C’était il y a deux ans, ou trois, je n’ai pas de mémoire, nous étions à Londres en février, ou mars, je ne me souviens avec exactitude que du ciel bas enfumé et des pulls fins sous la veste. On en avait parlé dans les journaux. La Saatchi Gallery avait empoigné son porte-voix, déchaîné ses public relations, placardé tous les murs et décrété depuis son phare d’avant-garde le tant espéré « retour de la peinture ». Preuves à l’appui : une exposition prétexte d’où l’on avait banni installations et video, concept art et multimedia, pour se retrouver face à face avec la peinture et assister, essoufflé, au rutilant « Triumph of Painting ».
Nous revenions de l’autre rive, de la Tate Modern dont l’immense cheminée de brique recevait en plein ciel une pluie d’aiguilles. Pas de parapluie. Les cheveux qui collaient sur le front, les épaules trempées.
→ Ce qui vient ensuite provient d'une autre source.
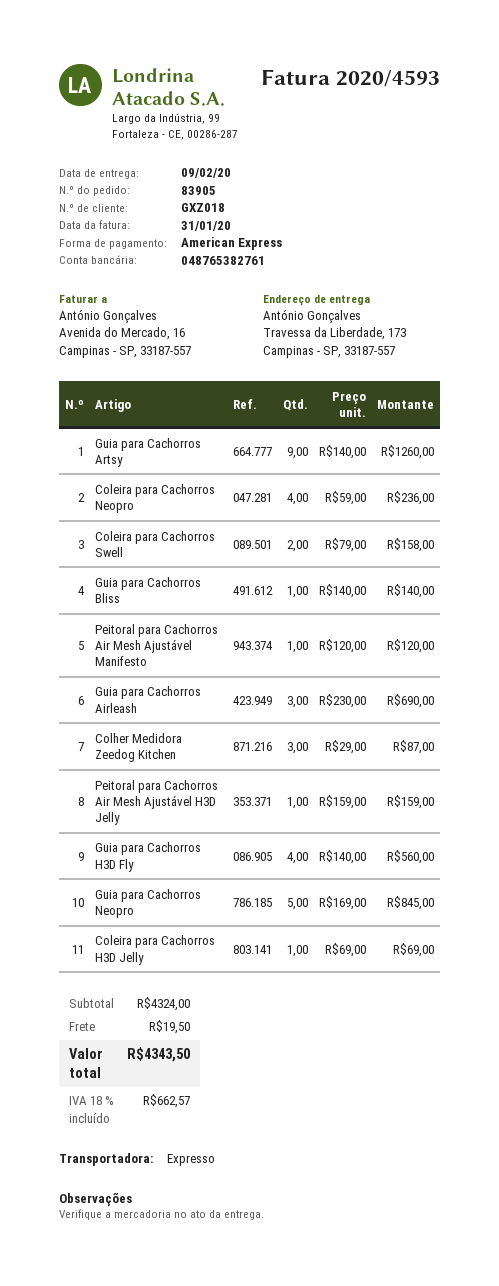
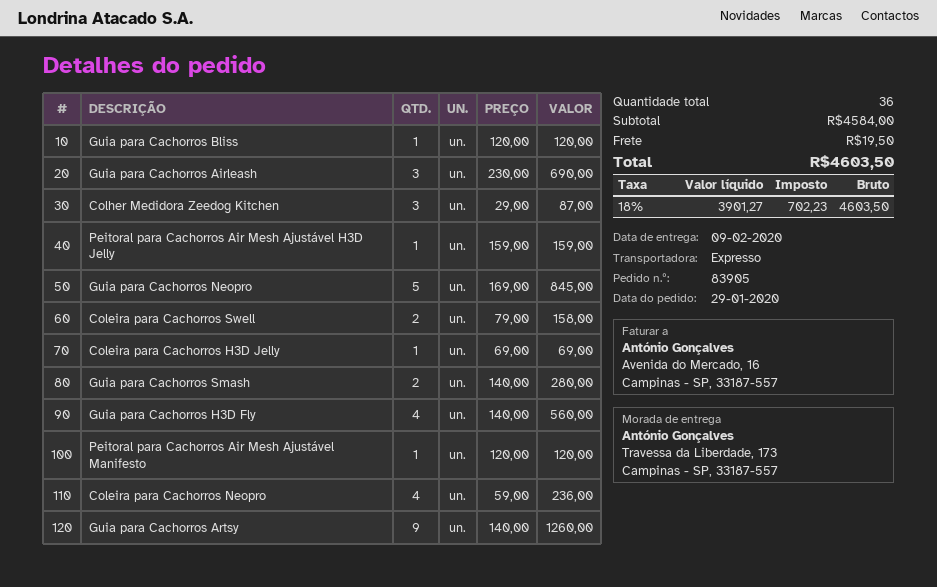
Guia para Cachorros Bliss: 1 x 140.00 = 140.00 -> 1 x 120.00 = 120.00
Guia para Cachorros Smash: none -> 2 x 140.00 = 280.00
subtotal: 4324.00 -> 4584.00
tax: 18% = 662.57 -> 18% = 702.23
total: 4343.50 -> 4603.50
Et au bout du pont, auprès des bords verdis de cendres de la Tamise, l’accalmie derrière une vaste colonnade en arc de cercle.
Il avait fallu se délester au vestiaire, se réchauffer rapidement dans l’air bruyant d’un sèche-mains avant de s’engager dans les couloirs de bois sombre. C’est là, dans un dégagement, entre les silhouettes en flaques phosphorescentes de Daniel Richter et la douceur perverse des enfants de Marlene Dumas que je l’ai vu.